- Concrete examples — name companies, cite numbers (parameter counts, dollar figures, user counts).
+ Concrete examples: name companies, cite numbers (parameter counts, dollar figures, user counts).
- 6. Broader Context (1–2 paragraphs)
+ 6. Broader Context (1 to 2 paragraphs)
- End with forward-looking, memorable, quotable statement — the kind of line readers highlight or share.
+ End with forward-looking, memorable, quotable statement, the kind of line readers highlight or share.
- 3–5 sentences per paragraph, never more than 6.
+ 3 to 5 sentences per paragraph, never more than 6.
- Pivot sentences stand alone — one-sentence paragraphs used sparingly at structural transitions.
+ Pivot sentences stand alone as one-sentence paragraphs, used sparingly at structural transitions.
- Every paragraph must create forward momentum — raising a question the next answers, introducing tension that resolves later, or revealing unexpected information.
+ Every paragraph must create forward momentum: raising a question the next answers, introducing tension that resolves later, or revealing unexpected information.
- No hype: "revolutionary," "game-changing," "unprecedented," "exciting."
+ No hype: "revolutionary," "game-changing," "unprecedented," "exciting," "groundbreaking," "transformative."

--- --- ---

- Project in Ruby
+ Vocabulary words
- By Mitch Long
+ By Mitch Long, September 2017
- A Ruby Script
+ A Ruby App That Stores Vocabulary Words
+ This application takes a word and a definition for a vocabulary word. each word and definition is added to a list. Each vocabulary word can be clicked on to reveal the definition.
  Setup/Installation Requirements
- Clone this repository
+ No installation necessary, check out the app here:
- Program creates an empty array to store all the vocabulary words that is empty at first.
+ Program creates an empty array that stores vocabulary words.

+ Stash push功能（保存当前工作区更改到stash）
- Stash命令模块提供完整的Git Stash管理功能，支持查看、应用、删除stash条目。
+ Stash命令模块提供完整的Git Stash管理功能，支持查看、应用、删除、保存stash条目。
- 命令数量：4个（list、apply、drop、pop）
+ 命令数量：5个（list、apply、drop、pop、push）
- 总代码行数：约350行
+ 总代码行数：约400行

--- --- ---

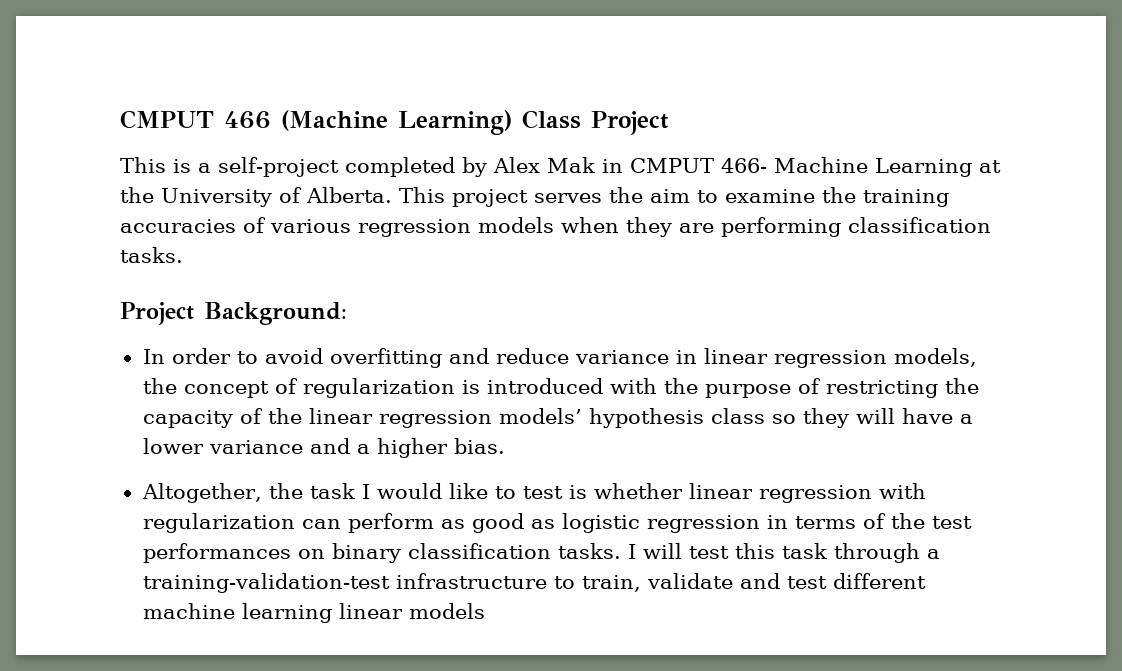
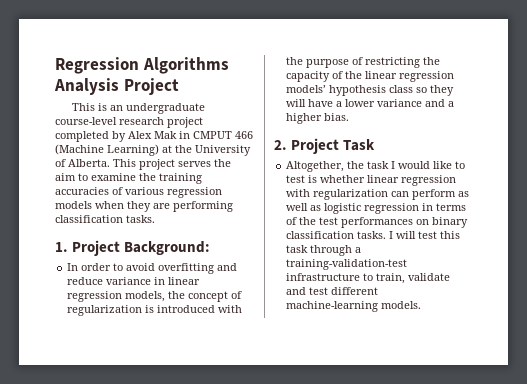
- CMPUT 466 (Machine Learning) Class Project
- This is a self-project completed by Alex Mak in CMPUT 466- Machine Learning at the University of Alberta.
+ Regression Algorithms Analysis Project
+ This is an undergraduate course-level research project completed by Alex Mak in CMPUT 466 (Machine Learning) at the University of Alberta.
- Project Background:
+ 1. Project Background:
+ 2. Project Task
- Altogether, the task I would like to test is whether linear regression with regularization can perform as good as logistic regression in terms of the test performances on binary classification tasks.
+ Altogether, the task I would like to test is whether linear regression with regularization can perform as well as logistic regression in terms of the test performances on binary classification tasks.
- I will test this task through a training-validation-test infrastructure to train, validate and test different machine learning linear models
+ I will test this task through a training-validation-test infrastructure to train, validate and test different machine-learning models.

--- --- ---

▸ **EXERCISE GOAL**
Write out exactly the lines above between the line with "to 2 paragraphs)" and the line with "quotable statement, the", inclusive, and nothing beyond them.

▸ **EXERCISE RESULT**
+ 6. Broader Context (1 to 2 paragraphs)
- End with forward-looking, memorable, quotable statement — the kind of line readers highlight or share.
+ End with forward-looking, memorable, quotable statement, the kind of line readers highlight or share.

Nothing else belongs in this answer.